La fiction e anche show come Sanremo stanno proponendo figure al femminile diverse. Come Blanca.

«Pensate alla Scalera della Tataranni: grande. Diciamo che ora è il momento di osare ancora un po’ con ruoli che escano dal recinto del crime: oltre alle pm, alle poliziotte o alle carabiniere una bella donna manager finanziaria. O donna di casa. Amori diversi. Gli effetti di questo li vedremo nel tempo».

A Sanremo è emersa la Giannetta ironica, addirittura cabarettista.

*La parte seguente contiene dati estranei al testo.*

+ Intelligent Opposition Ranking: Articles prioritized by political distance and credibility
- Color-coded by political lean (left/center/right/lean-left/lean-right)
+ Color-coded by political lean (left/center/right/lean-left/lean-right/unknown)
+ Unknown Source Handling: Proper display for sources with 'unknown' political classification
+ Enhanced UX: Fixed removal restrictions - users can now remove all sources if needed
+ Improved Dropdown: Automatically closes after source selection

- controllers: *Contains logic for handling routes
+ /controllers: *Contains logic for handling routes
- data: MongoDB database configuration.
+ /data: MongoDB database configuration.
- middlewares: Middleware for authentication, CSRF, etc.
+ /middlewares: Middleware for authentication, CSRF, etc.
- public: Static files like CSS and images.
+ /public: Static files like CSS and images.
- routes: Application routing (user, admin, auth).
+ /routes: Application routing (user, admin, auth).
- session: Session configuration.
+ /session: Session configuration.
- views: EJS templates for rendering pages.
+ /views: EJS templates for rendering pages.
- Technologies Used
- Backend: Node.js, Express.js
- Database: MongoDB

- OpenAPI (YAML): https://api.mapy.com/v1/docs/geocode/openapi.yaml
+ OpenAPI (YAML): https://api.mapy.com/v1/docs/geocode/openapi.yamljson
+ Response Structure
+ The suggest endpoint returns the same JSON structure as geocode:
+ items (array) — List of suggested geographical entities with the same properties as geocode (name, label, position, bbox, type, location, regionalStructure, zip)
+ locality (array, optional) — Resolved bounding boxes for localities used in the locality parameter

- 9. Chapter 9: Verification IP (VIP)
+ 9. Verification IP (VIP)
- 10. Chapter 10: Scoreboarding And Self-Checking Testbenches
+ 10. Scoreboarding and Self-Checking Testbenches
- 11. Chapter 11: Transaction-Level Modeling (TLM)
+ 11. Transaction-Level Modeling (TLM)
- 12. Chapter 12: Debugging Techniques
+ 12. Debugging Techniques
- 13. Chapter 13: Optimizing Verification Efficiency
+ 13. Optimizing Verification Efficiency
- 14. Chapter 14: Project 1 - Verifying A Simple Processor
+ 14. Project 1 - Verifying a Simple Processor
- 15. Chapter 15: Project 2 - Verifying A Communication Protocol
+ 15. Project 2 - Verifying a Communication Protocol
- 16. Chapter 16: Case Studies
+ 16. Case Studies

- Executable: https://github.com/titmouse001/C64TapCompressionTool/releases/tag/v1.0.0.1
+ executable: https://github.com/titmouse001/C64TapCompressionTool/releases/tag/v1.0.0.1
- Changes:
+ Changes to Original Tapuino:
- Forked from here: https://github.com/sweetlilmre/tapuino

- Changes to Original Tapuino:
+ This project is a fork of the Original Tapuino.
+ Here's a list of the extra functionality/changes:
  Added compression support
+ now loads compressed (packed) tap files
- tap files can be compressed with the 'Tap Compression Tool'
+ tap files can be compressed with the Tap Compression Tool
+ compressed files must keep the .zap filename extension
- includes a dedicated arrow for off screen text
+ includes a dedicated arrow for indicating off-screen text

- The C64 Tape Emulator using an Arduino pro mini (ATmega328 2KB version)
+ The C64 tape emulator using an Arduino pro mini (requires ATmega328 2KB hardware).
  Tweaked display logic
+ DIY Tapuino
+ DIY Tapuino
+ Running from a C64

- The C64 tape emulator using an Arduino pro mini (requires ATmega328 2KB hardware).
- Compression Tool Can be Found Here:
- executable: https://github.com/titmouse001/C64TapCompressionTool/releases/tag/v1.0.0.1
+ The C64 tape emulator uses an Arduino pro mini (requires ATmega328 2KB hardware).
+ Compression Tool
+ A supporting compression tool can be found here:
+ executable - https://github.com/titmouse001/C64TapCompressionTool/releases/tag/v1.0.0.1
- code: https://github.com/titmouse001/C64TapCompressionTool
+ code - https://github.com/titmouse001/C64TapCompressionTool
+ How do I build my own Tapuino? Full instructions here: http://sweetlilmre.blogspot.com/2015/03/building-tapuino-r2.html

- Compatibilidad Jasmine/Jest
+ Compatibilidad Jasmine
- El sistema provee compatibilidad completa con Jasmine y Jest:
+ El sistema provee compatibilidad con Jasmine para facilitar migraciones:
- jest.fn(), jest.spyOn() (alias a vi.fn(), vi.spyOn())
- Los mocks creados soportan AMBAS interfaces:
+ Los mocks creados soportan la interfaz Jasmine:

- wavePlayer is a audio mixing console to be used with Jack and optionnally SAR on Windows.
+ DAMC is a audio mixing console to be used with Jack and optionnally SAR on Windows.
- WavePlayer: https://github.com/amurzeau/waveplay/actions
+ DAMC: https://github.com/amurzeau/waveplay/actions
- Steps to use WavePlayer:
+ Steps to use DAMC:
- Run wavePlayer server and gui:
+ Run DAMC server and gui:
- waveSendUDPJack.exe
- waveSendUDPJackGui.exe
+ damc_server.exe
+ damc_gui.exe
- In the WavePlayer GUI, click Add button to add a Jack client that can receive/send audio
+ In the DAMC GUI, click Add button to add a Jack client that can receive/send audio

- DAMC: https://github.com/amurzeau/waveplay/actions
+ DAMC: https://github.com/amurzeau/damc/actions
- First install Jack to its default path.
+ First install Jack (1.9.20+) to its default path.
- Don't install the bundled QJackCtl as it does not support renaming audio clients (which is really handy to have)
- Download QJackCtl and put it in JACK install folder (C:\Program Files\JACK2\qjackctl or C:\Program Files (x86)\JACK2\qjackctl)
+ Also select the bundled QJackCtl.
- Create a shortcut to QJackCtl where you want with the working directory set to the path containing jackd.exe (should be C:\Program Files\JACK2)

«L’ironia costa. Aiuta a non prendere di petto le cose, ma ad un certo punto le cose della vita meritano la serietà. Anche Blanca scherza con il suo handicap per non vivere da cieca, ma vivere e basta. Poi però la vita devi prenderla di petto. Comunque a Sanremo sapevo che poteva andare bene bene o male male. Non volevo giocare per lo 0-0: ho provato a vincere 5-0. È andata bene».

Ha fatto ridere l’Italia il duetto sulle canzoni con Maurizio Lastrico, compagno di set anche di Don Matteo.

«Noi ci divertiamo a rappare il copione sul set: il numero nasce lì. Poi 45 giorni di duro lavoro per farlo sembrare naturale... E il giorno dopo su Google tutti a chiedere se eravamo sposati e quanti figli abbiamo. Fa sorridere. Lui mi dice sempre: falli dire sui social. La verità è che io pugliese, lui genovese ci abbiamo messo un po’ a ingranare, ma è l’amico che vuoi dovendo affrontare dopo tanto un teatro pieno volevo. Lastrico il palco se lo mangia».

Cuore libero, invece, Maria Chiara?

«Se mi chiede con chi sto, rispondo: con il mio lavoro. Sogno di diventare una regista. Oggi non posso dare altro a nessuno».

La Ferilli scherzava sulle co-conduttrici chiamate tutte a fare monologhi sui “problemi”.

«Io credo che per parlare di un problema vero, devi averlo vissuto: io ho fatto parlare quelli che la cecità la vivono, come la mia amica Maria che per non essere più compatita ha preso un treno per Roma da Taranto senza l’aiuto di nessuno. Ecco, Drusilla ha portato a Sanremo un problema reale di cui poteva parlare con tanta leggerezza solo perché la discriminazione l’ha vissuta e superata. Con la forza della preparazione e della cultura».